鉄道風景写真のポイントとなるのは「主題と副題」という考え方。桜と絡めるのなら、主題が桜、副題が列車になるよう、思い切った作品にしたい。そのコツを、広角レンズでの構図作りが得意な真島満秀写真事務所の長根広和さんに伺った。

超広角レンズで桜を強調し、主題作り

3月後半からからゴールデンウイークまで、長根さんの携帯電話にはうっかり電話できない。桜を追いかけて、昼夜問わず、移動中または撮影中の可能性が高いのだ。「桜の理想的な状態は八分咲き、桜が映えるのは青空、雨が降ったら花は終わり。いい時は短いから、忙しいんです! 」。桜が八分咲きになった地域の中で天気がいい方に向かって、愛車とともに休まずに移動と撮影を続けているのだ。

JR越美北線で撮影。ちなみにこの前日はJR湖西線、翌日はJR高山本線を撮影したそうだ

鉄道風景写真を撮影するとき、長根さんはあらかじめ主題と副題を設定する。「こんな構図の写真を撮りたい」というイメージを固めてから、それにあった場所を探すのだ。もちろん上の作品の主題は桜、副題が列車だ。

長根さんがとりわけ得意としているのは、レンズの性質をいかした構図作りである。この作品に使用したレンズは超広角の16mm(35mm判フィルムカメラの場合。以下同様)。「超広角レンズは、下からあおって撮ると迫力が出るんです。それを利用して、桜を強調しました」。そう言われてみれば、列車は傾いていて、桜に対して異常に小さい。何故だろうか。「理論よりも実践です! 大きいカメラ屋さんで、16mmのレンズを覗かせてもらえばわかりますよ。写真は頭でなく、身体で覚えるんです」。現場での構図作りのコツは、下のイラストのような具合だ。

主題が桜でも、露出は鉄道写真の基本通り

広角レンズの場合、ファインダー内の列車の動きが非常に速くなるので、シャッタースピードは1/1000以上にするのが基本。ただしこの場合は、駅が近く列車の速度が出ていなかったので例外的に1/640を選んだ。それには、"絞り"を絞りたかったという事情もある。

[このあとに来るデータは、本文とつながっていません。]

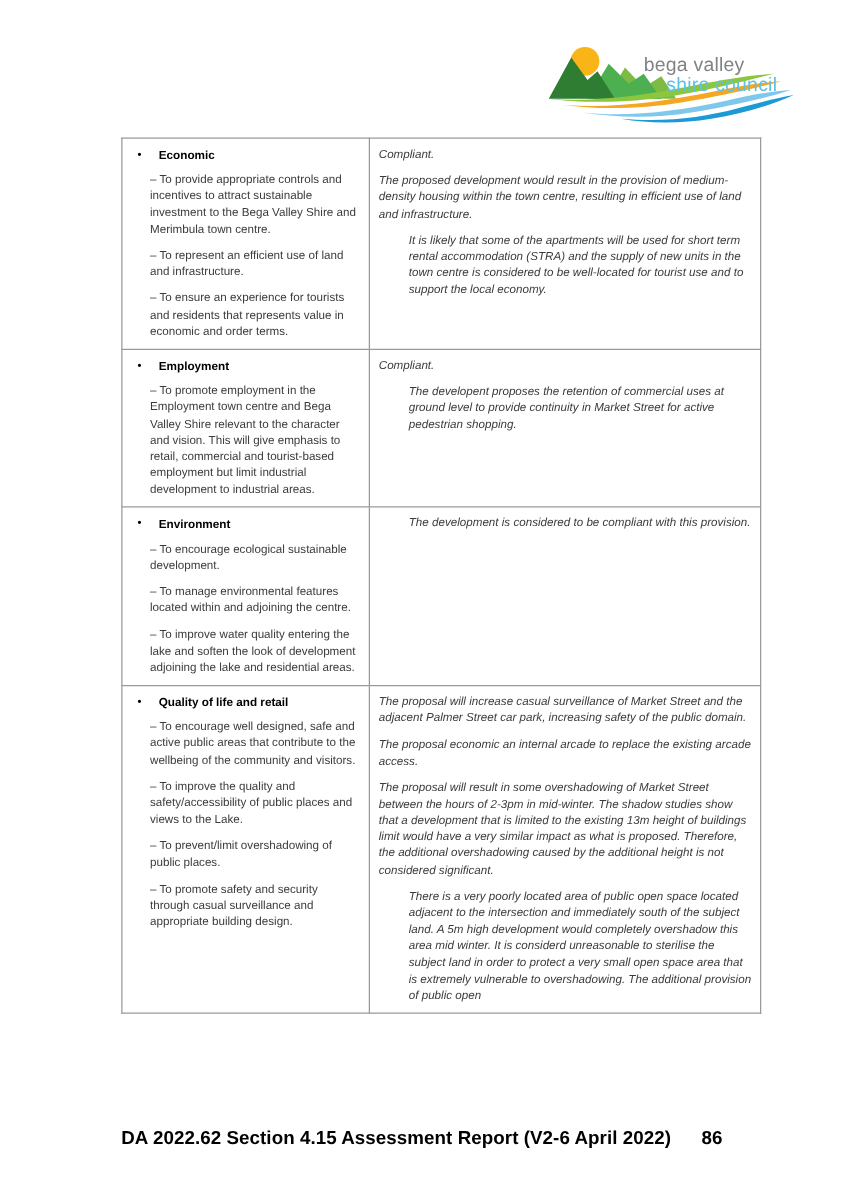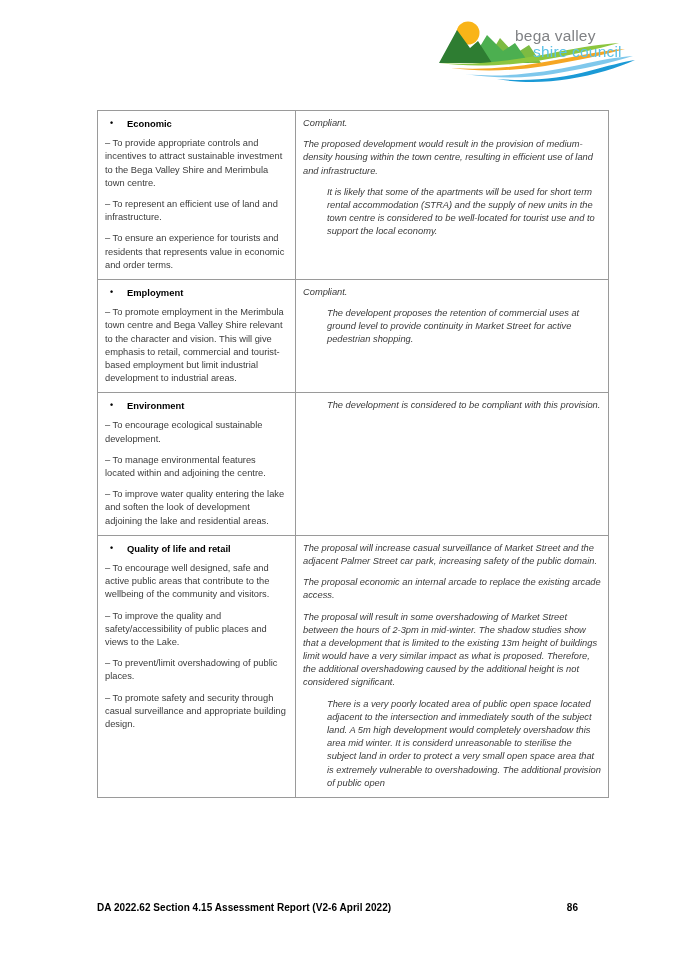--- a/index.html
+++ b/index.html
@@ -34,7 +34,7 @@
   .logo-block {
     position: absolute;
     right: 38px;
-    top: 16px;
+    top: 32px;
     width: 200px;
     height: 68px;
   }

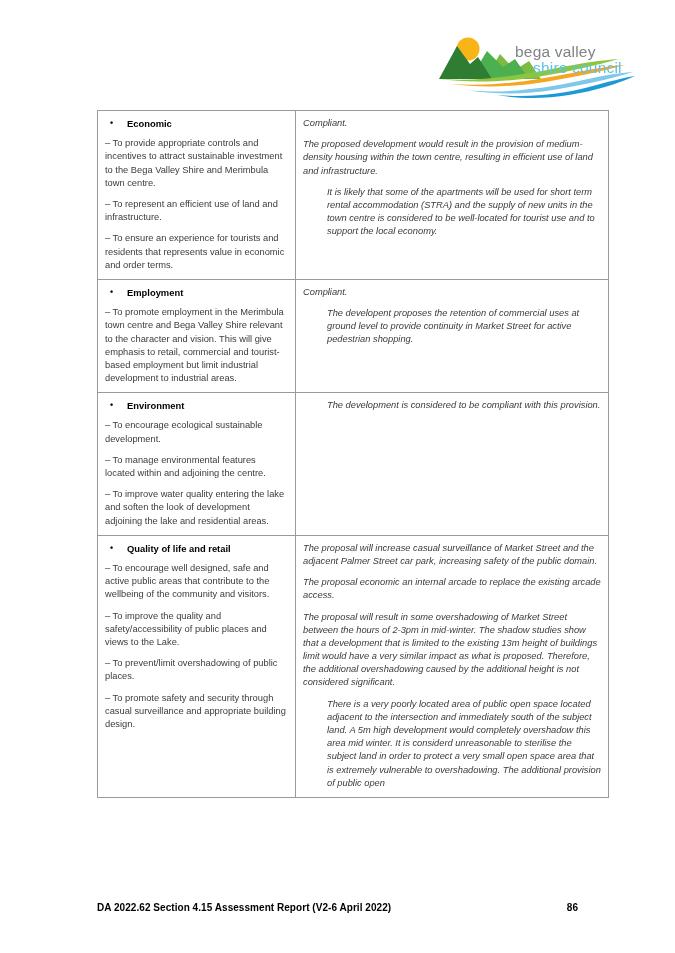--- a/index.html
+++ b/index.html
@@ -81,7 +81,7 @@
     line-height: 1.3;
   }
   .obj-item {
-    margin: 0 0 8px 0;
+    margin: 0 0 8px 15px;
     text-indent: 0;
   }
   .obj-item:last-child { margin-bottom: 0; }

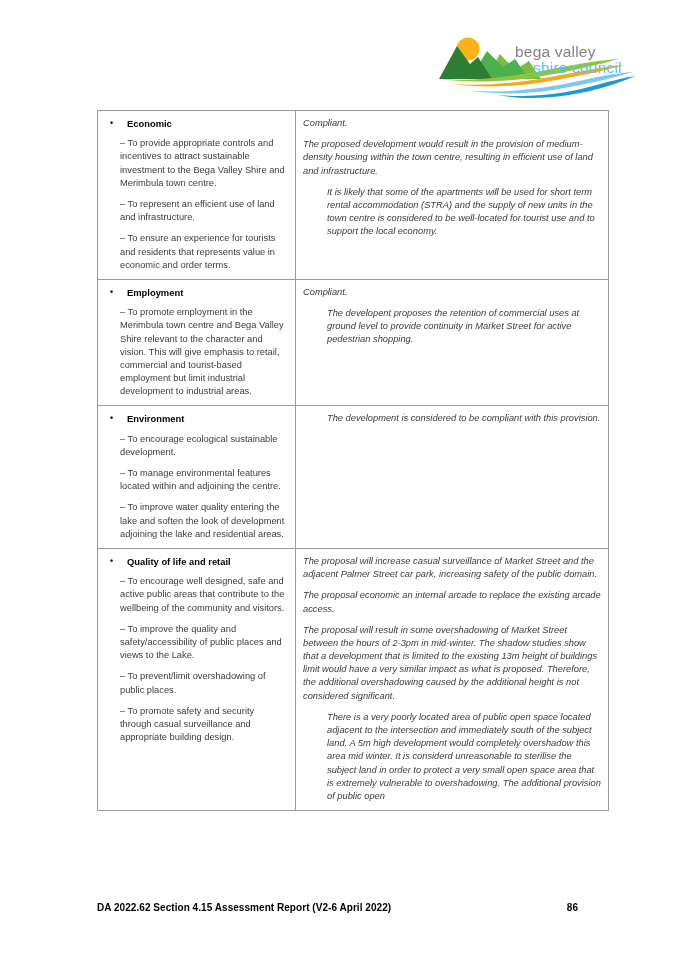--- a/index.html
+++ b/index.html
@@ -166,7 +166,7 @@
             <span class="bullet">•</span>
             <span>Employment</span>
           </div>
-          <p class="obj-item">– To promote employment in the Merimbula town centre and Bega Valley Shire relevant to the character and vision. This will give emphasis to retail, commercial and tourist-based employment but limit industrial development to industrial areas.</p>
+          <p class="obj-item">– To promote employment in the Employment town centre and Bega Valley Shire relevant to the character and vision. This will give emphasis to retail, commercial and tourist-based employment but limit industrial development to industrial areas.</p>
         </td>
         <td class="col-comment">
           <p class="cmt-para">Compliant.</p>

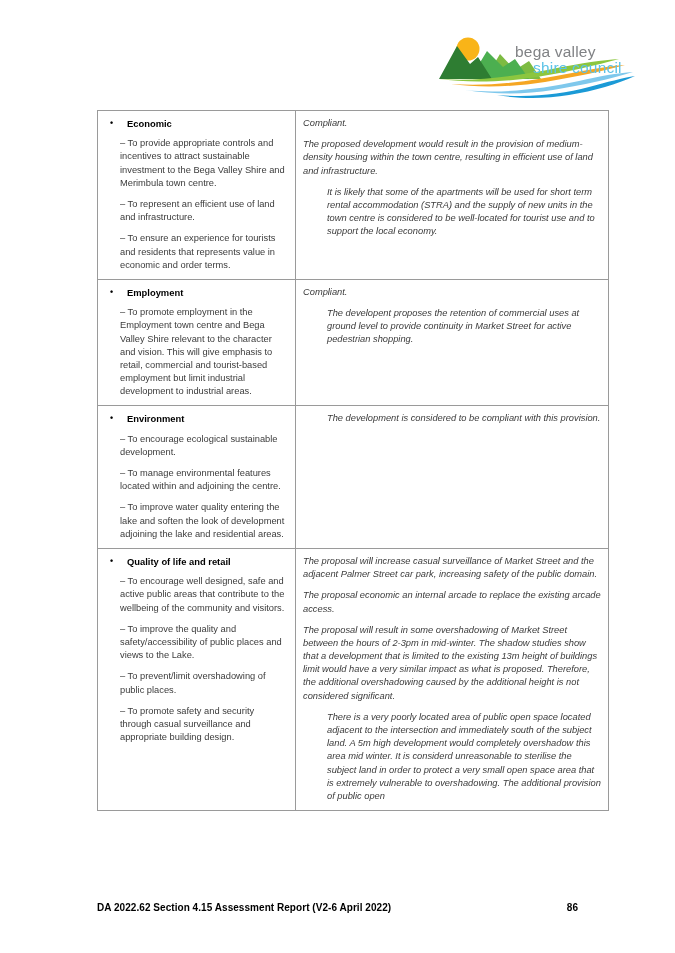--- a/index.html
+++ b/index.html
@@ -101,7 +101,7 @@
     display: flex;
     justify-content: space-between;
     align-items: baseline;
-    font-size: 10px;
+    font-size: 15px;
     font-weight: bold;
     color: #000000;
   }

「広角レンズは、絞りが開放に近くなると四隅が結像しにくくなるので、できるだけ"絞り"を絞りたいんですよ。それから、パンフォーカス(画面全体にピントが合っている状態)にして花をシャープに見せたいですからね」。そして絞りはF5.0になった。

さて、桜を主題にするのなら、風景写真の技術は参考にならないのだろうか。「ならないです。風景写真は基本的に絞れるだけ絞ってスローシャッターを切るでしょう。でも動くものを撮るときは、シャッタースピードが速くないと。主題が桜であっても、鉄道写真の撮影データを参考にして下さいね」。

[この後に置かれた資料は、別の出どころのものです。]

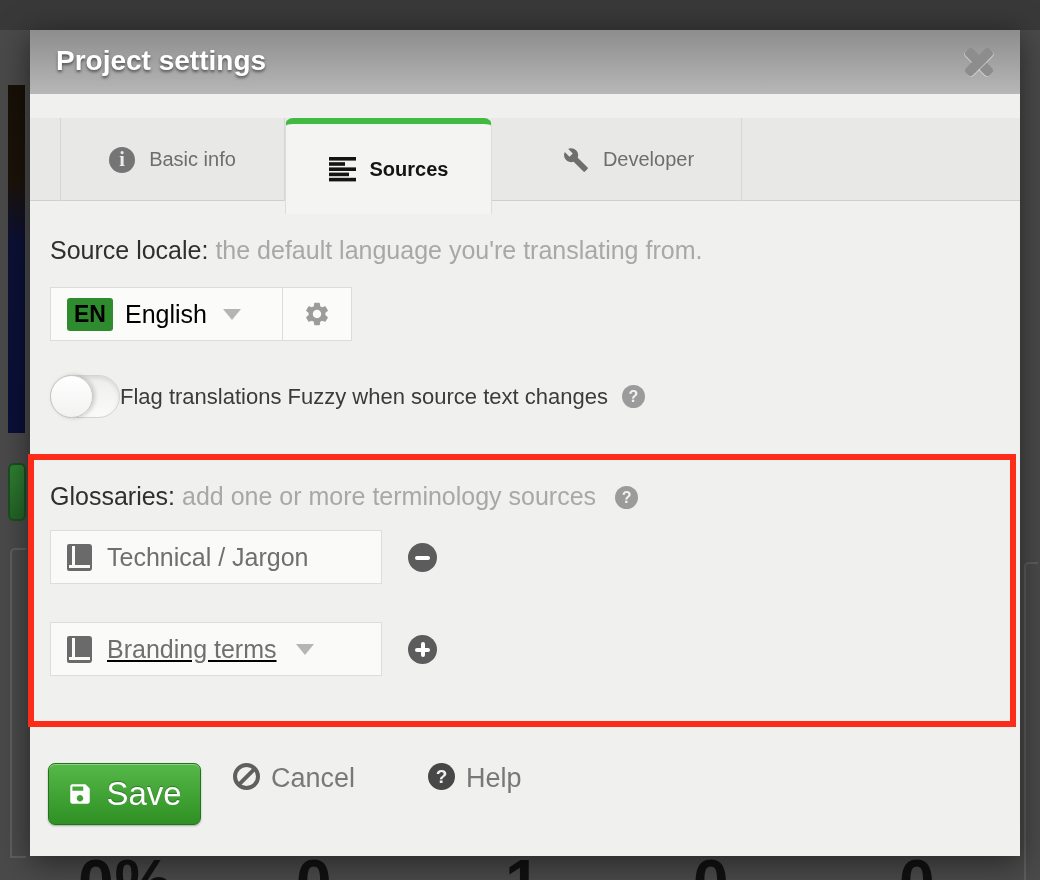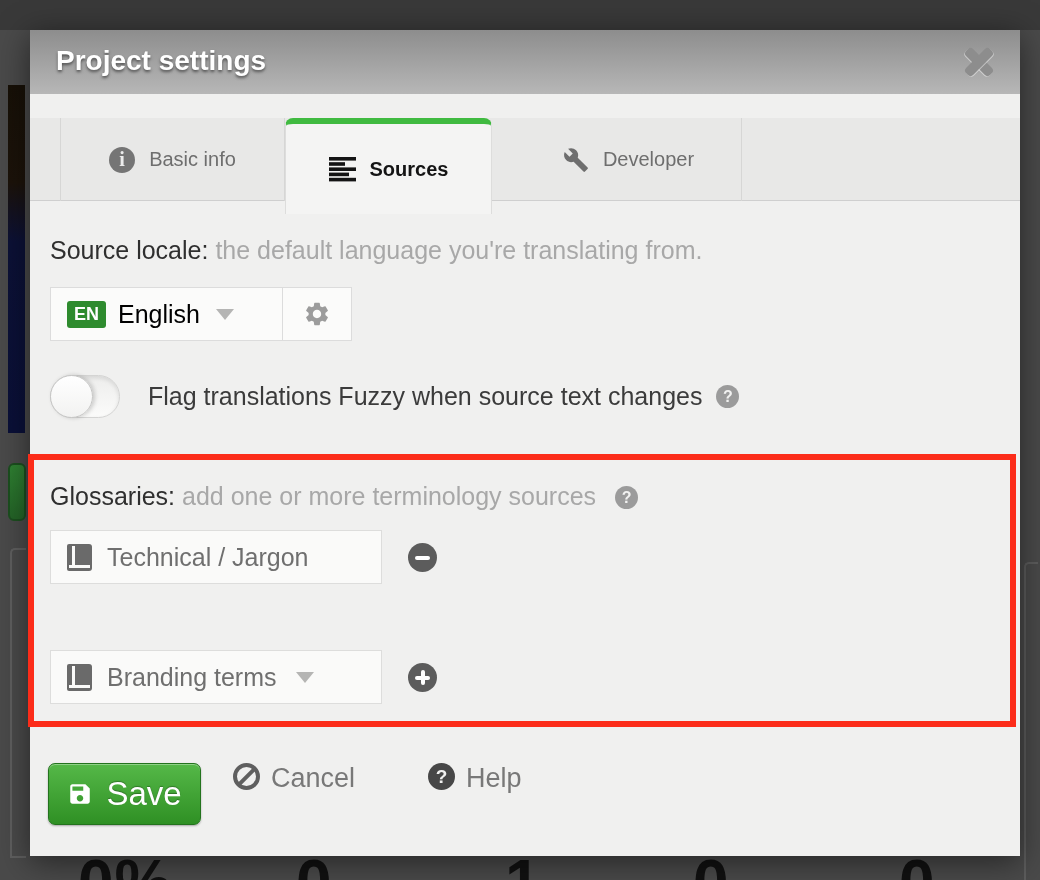--- a/index.html
+++ b/index.html
@@ -66,7 +66,7 @@
     align-items:center; cursor:pointer; }
   .seg-locale { min-width:232px; padding:0 16px; gap:12px; border-right:none; }
   .seg-gear { width:70px; justify-content:center; }
-  .badge-en { background:#2e8b2e; color:#ffffff; font-weight:bold; font-size:18px;
+  .badge-en { background:#2e8b2e; color:#000000; font-weight:bold; font-size:23px;
     padding:3px 7px; border-radius:3px; }
   .locale-name { font-size:25px; color:#000000; }
   .caret { width:0; height:0; border-left:9px solid transparent; border-right:9px solid transparent;

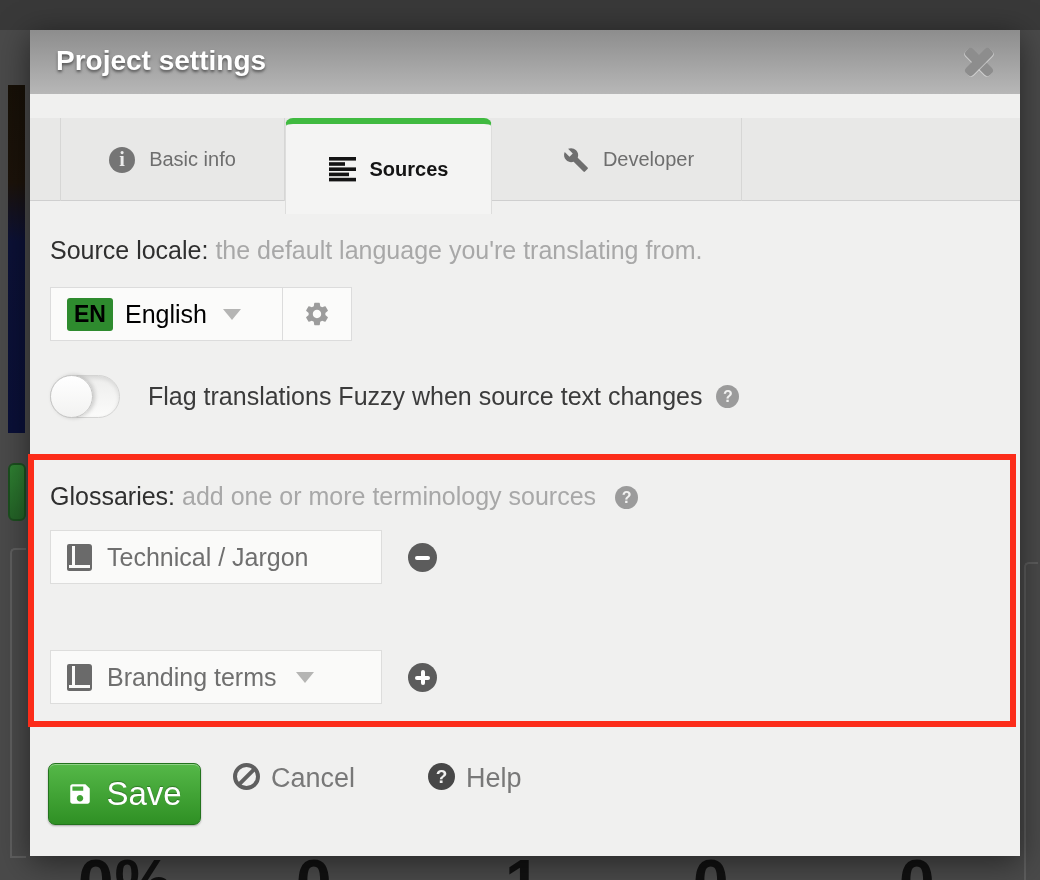--- a/index.html
+++ b/index.html
@@ -80,7 +80,7 @@
   .toggle-knob { position:absolute; left:-1px; top:-1px; width:43px; height:43px; border-radius:50%;
     background:linear-gradient(#ffffff,#f2f2f1); border:1px solid #c6c6c5;
     box-shadow:2px 0 4px rgba(0,0,0,0.18); }
-  .toggle-label { margin-left:28px; font-size:25px; color:#3b3b3b; }
+  .toggle-label { font-size:22px; color:#3b3b3b; }
   .icon-help-sm { width:23px; height:23px; border-radius:50%; background:#9b9b9b;
     position:relative; margin-left:14px; flex:0 0 auto; cursor:pointer; }
   .icon-help-sm::after { content:"?"; position:absolute; left:0; top:0; width:23px; height:23px;

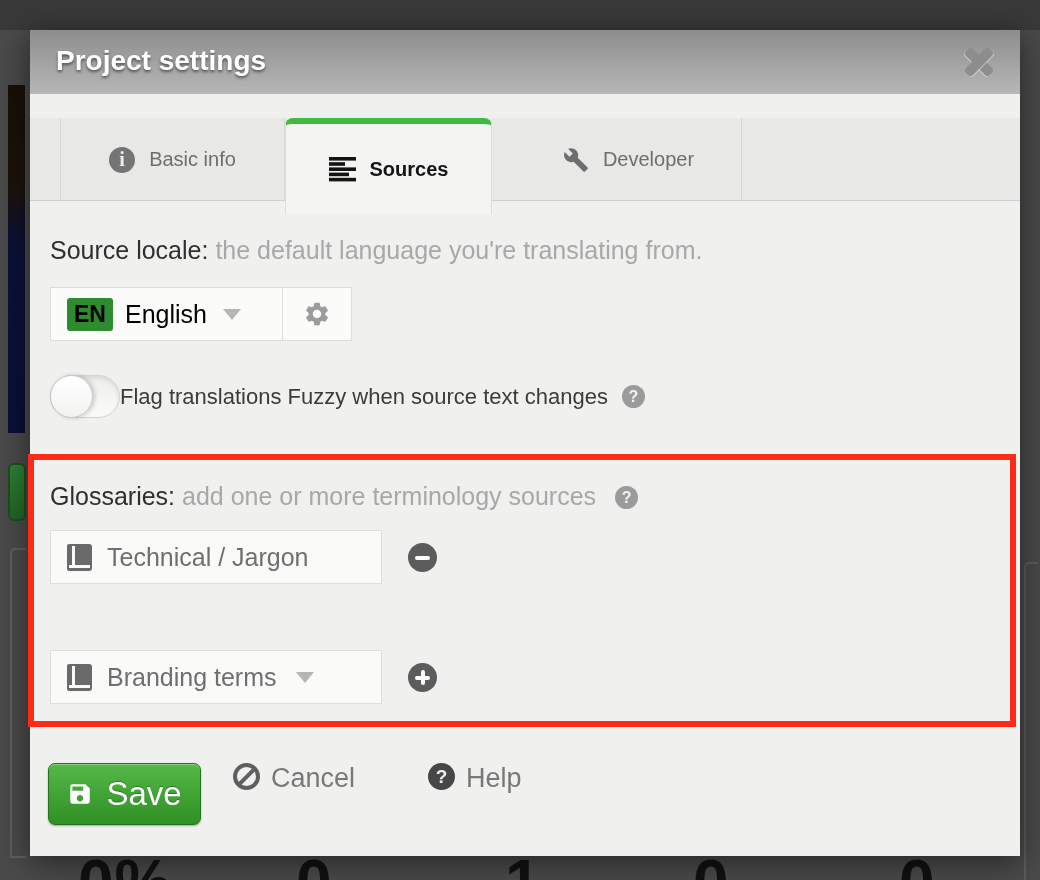--- a/index.html
+++ b/index.html
@@ -88,7 +88,7 @@
   .gloss-label .icon-help-sm { display:inline-block; vertical-align:-4px; margin-left:12px; }
 
   .gloss-row { position:absolute; left:20px; display:flex; align-items:center; }
-  .gloss-row1 { top:500px; } .gloss-row2 { top:620px; }
+  .gloss-row1 { top:500px; } .gloss-row2 { top:592px;text-decoration:underline; }
   .gloss-btn { width:332px; height:54px; background:#fafaf9; border:1px solid #dddddc;
     display:flex; align-items:center; padding:16px 16px; gap:15px; cursor:pointer; }
   .gloss-name { font-size:25px; color:#6f6f6f; white-space:nowrap; }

ところで、長根さんは鉄道と関係のない普通の桜スポットには興味がないという。「どうして? 」と質問してみると、一瞬戸惑った後「電車が好きなんだよ」と照れくさそうに言う。なんだか、アテられたような気分である。ゆるぎない副題があるからこそ、主題が輝く。それが鉄道風景写真なのだ。

鉄道風景写真とは言えない例
筆者撮影、長根さんの評
「主題と副題がないね。列車が並んだから撮ったら、たまたま桜が咲いてたんでしょ」。実はそうなんです。ではどうすればいいのか。「桜を撮ろうとしたらたまたま列車が来た、くらいの感覚で撮ること。この状況だったら、僕は桜の写真は撮らないな」。